Oddly enough, C++ is actually rather simpler than C (in at least some respects) when it comes to declarations vs. definitions, so let's start with it.

Declaration

In C++, a variable declaration would look something like: extern int a;. This tells the compiler that there's an int named a that it should assume it'll be able to access.

The compiler can then produce code that uses a, but in the object code, references to a will have some sort of record that tells the linker that this is intended to refer to a, but doesn't define it. It's then up to the linker to find the actual definition of a and...link those other references to it. If it can't find a definition of a, you'll get an "undefined reference" error from the linker.

Definition

Pretty much anything that doesn't include the extern on it is a definition. That is, something like int a; is a definition. This not only declares a (i.e., tells the compiler that a is a variable of type int) but also tells it to allocate space for a to be stored in. If, somewhere else in the program there's an extern int a; (and this definition of a allows it to be visible there) the linker will fix up that declaration to refer to this definition of a.

Initialization

In C++, the difference between initialization and assignment is much more profound than it is in C. For example, references can only be initialized, not assigned. For example, let's consider code like this:

int a;   
int &ra = a;

ra = b;

In this case, int a; defines the variable a. The int &ra = a; defines ra to be a reference to an int, and initializes it with a, so ra refers to a.

The ra = b; is an assignment--but unlike the initialization, it doesn't actually assign to ra itself at all. Rather, since ra is a reference, it actually assigns to the variable to which ra refers (which is to say, a).

Assignment

As noted above, the ra = b; line above is an assignment. Note that the int &ra = a; line includes an = sign, but it's still not an assignment. If it's part of a definition, like: T a = b;, the = signifies initialization, not assignment. You only get assignment when the = is separate.
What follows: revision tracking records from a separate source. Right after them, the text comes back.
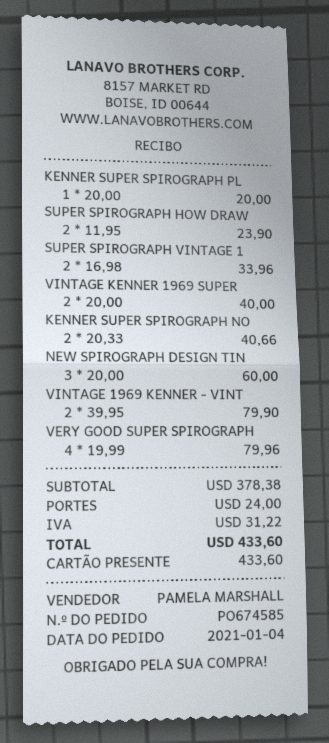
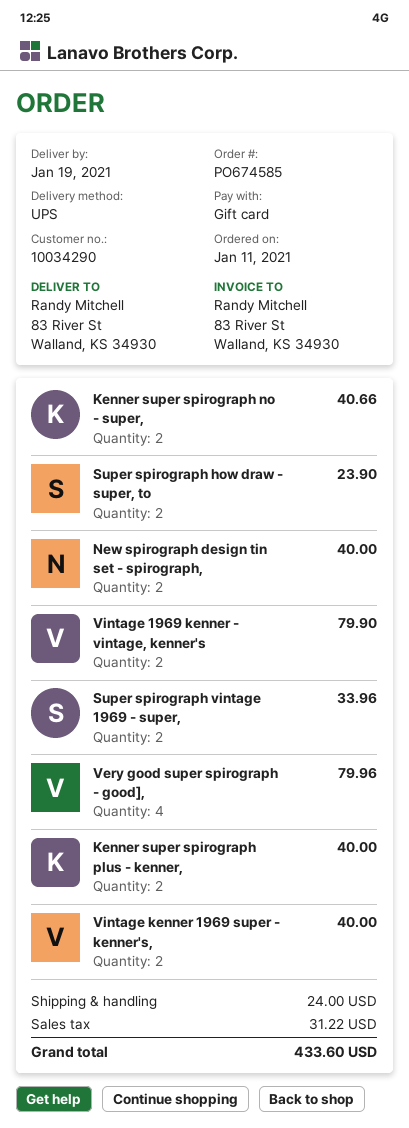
order date: 2021-01-04 -> 2021-01-11
KENNER SUPER SPIROGRAPH PL: 1 for 20.00 -> 2 for 40.00
NEW SPIROGRAPH DESIGN TIN: 3 for 60.00 -> 2 for 40.00

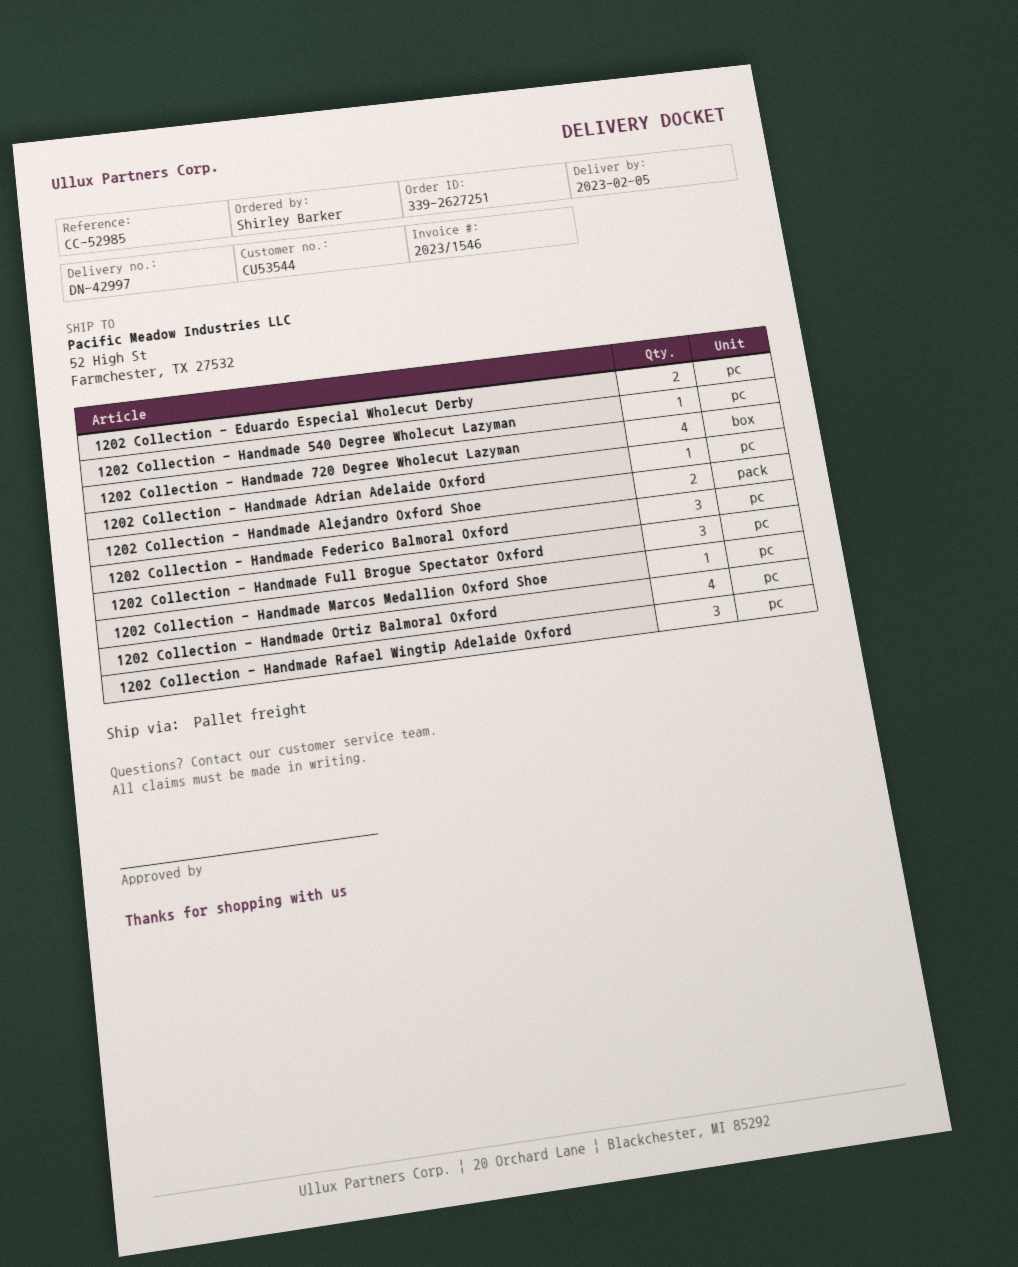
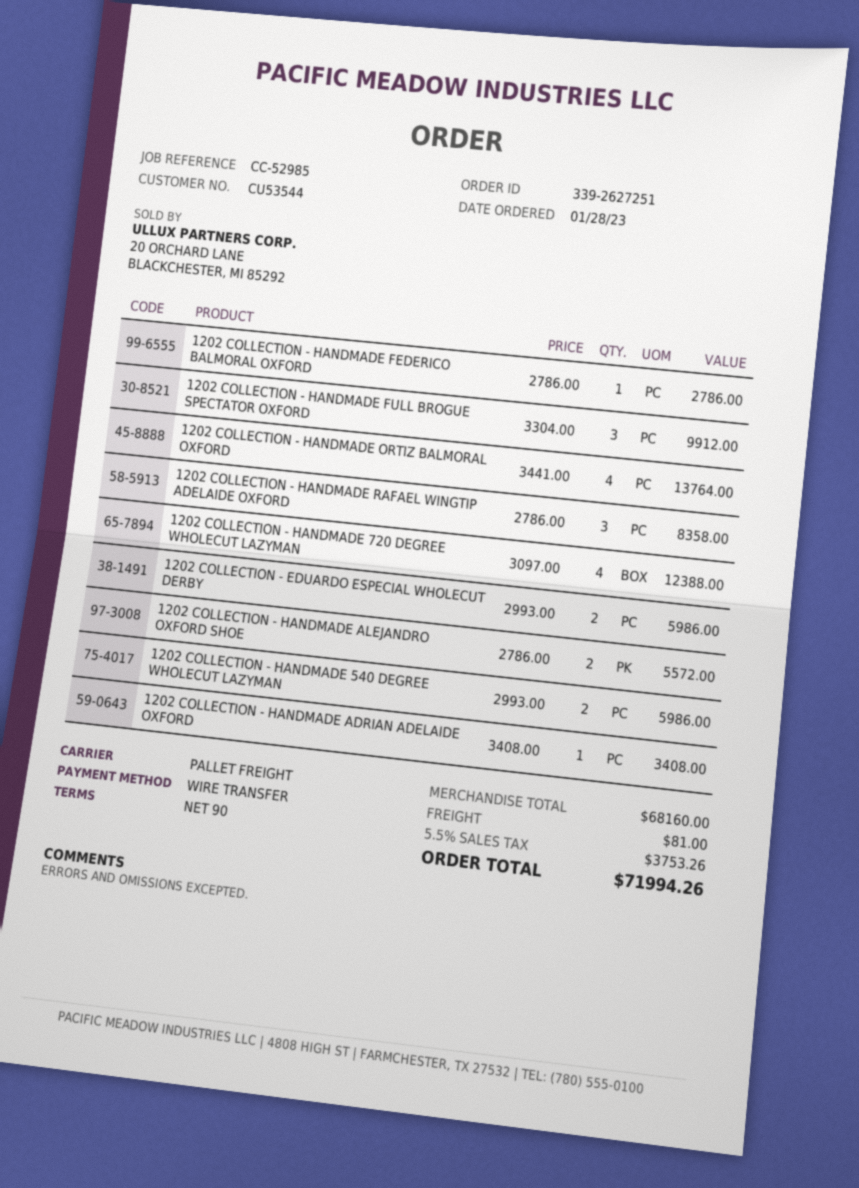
1202 Collection - Handmade 540 Degree Wholecut Lazyman: 1 -> 2
1202 Collection - Handmade Federico Balmoral Oxford: 3 -> 1
1202 Collection - Handmade Marcos Medallion Oxford Shoe: 1 -> none

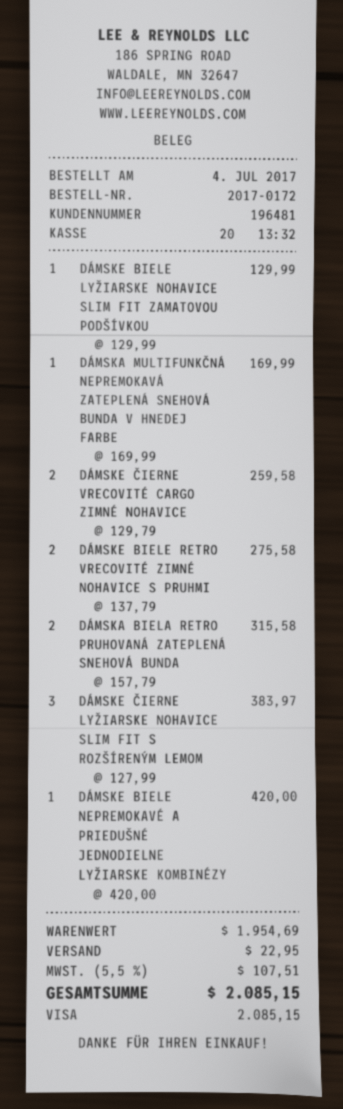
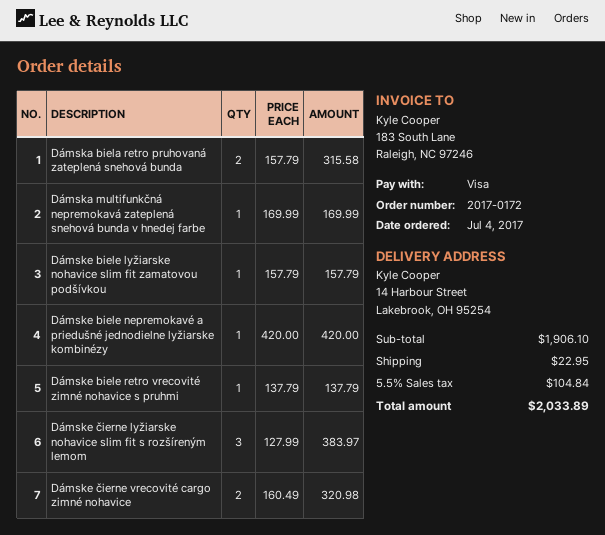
DÁMSKE BIELE LYŽIARSKE NOHAVICE SLIM FIT ZAMATOVOU PODŠÍVKOU: 1 x 129.99 = 129.99 -> 1 x 157.79 = 157.79
DÁMSKE ČIERNE VRECOVITÉ CARGO ZIMNÉ NOHAVICE: 2 x 129.79 = 259.58 -> 2 x 160.49 = 320.98
DÁMSKE BIELE RETRO VRECOVITÉ ZIMNÉ NOHAVICE S PRUHMI: 2 x 137.79 = 275.58 -> 1 x 137.79 = 137.79
subtotal: 1954.69 -> 1906.10
tax: 5.5% = 107.51 -> 5.5% = 104.84
total: 2085.15 -> 2033.89

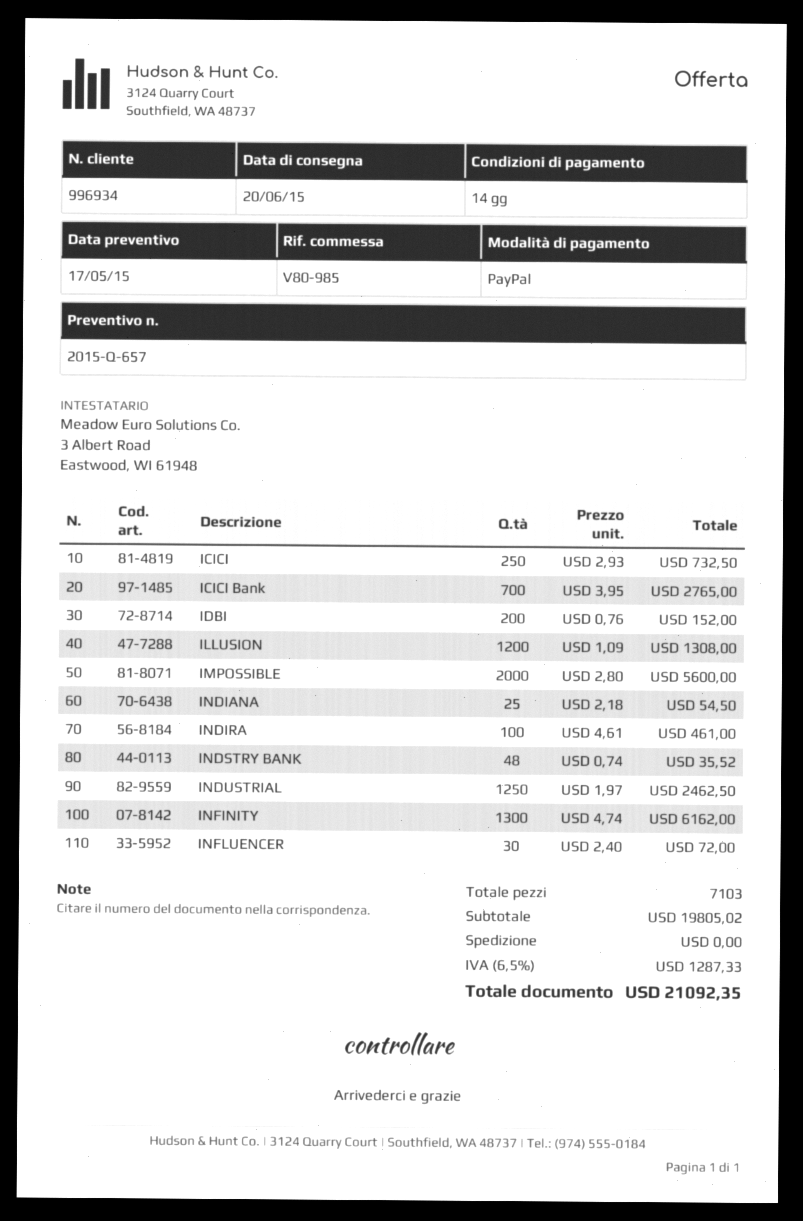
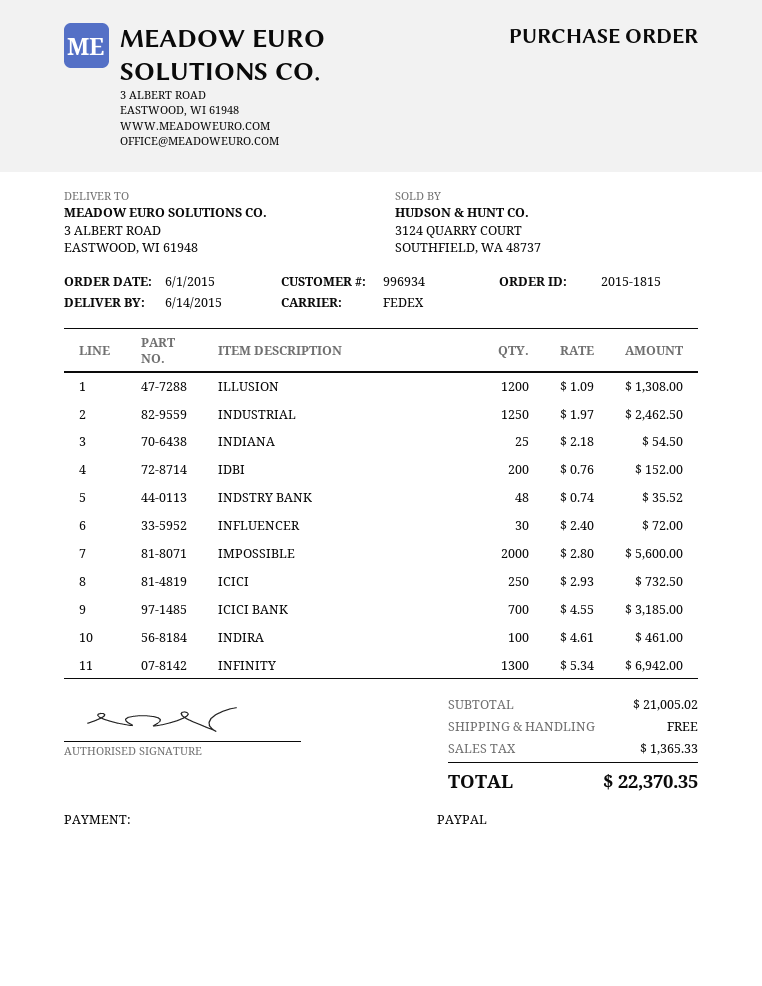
delivery date: 2015-06-20 -> 2015-06-14
ICICI Bank: 700 x 3.95 = 2765.00 -> 700 x 4.55 = 3185.00
INFINITY: 1300 x 4.74 = 6162.00 -> 1300 x 5.34 = 6942.00
subtotal: 19805.02 -> 21005.02
tax: 1287.33 -> 1365.33
total: 21092.35 -> 22370.35

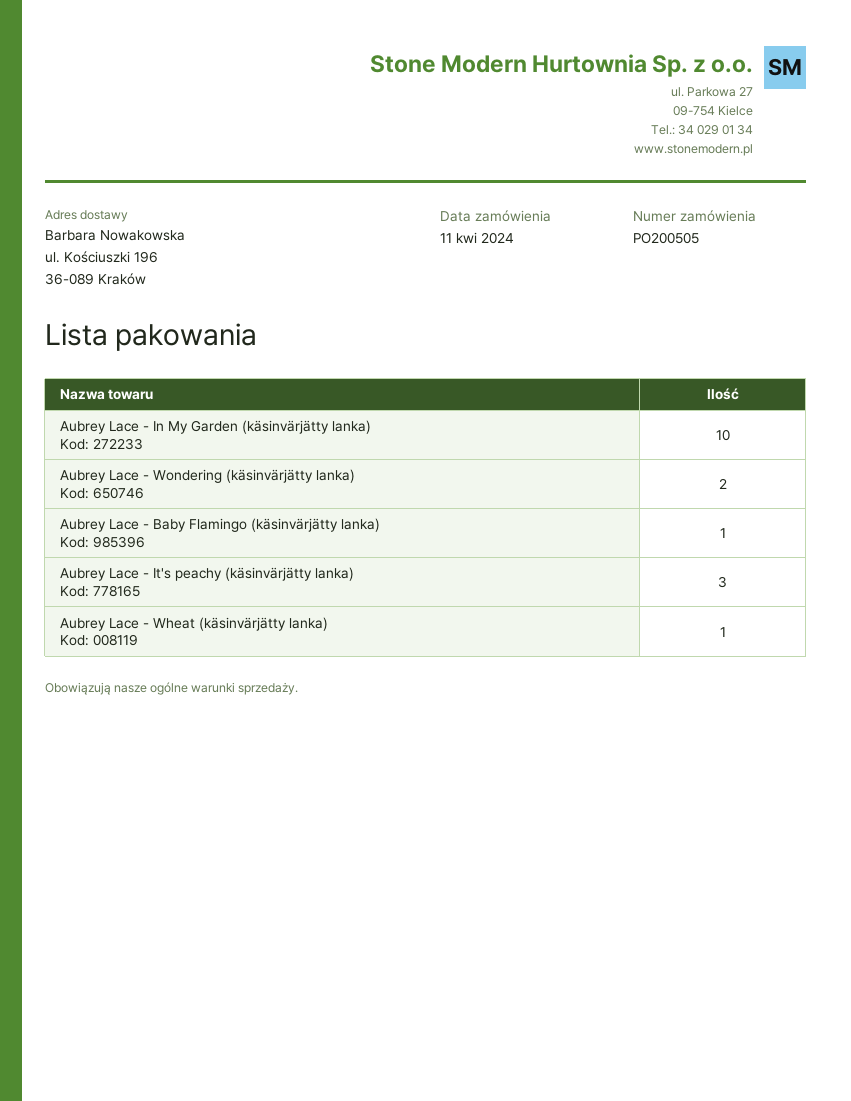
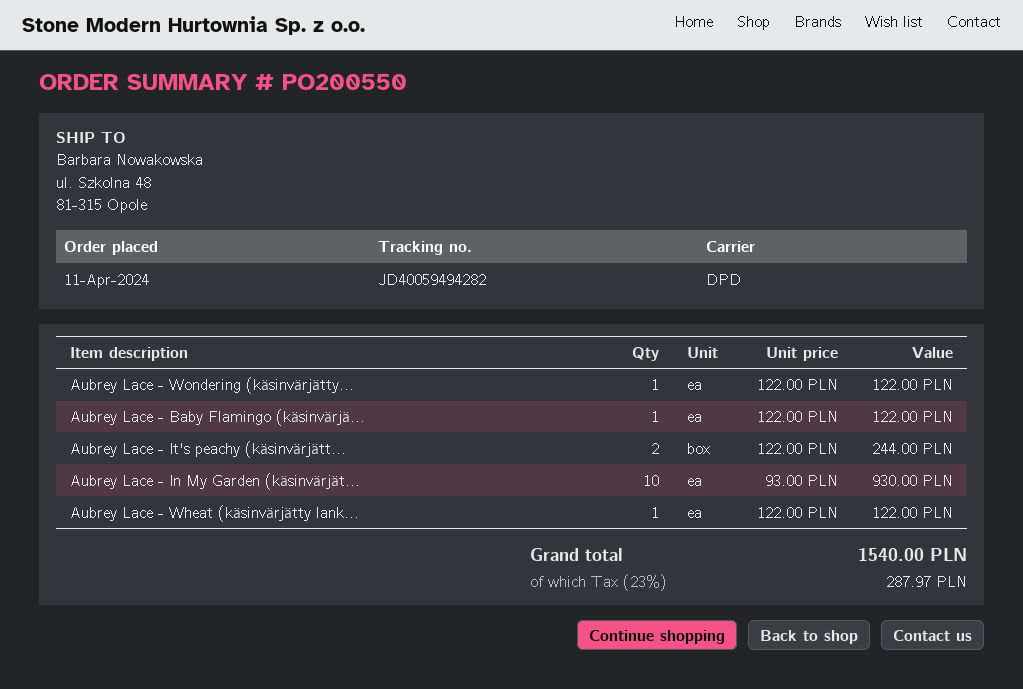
order number: PO200505 -> PO200550
ship to: ul. Kościuszki 196, 36-089 Kraków -> ul. Szkolna 48, 81-315 Opole
Aubrey Lace - Wondering (käsinvärjätty lanka): 2 -> 1
Aubrey Lace - It's peachy (käsinvärjätty lanka): 3 -> 2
int a = 1; // initialization

int a;
a = 1;     // assignment

This becomes especially important when/if you overload operators, because it affects what operator will be called in a given situation.

class foo { 
public:
    foo(int); // used for something like `foo f = 1;`
    foo &operator=(int); // used for things like `foo f; f = 1;
};

In some cases, you might have (for example) defined a constructor, but deleted the assignment operator, in which case initialization will be allowed, but assignment won't.

C

By the time C was being standardized, there were a number of compilers that didn't all work quite the same way. Because of this, the C committee had to jump through some hoops to make a single set of rules that provided compatibility with most existing code.

locals

Let's start with the simple normal case: for a variable inside of a function, you basically have three storage classes:

int foo() { 
    extern int a;
    static int b;
    int c; // `auto int c;` is equivalent

In this case, the extern int a; is a declaration, saying that somewhere at global scope, somebody has defined a variable named a, and we're declaring it here so the code in this function knows about it and can refer to it.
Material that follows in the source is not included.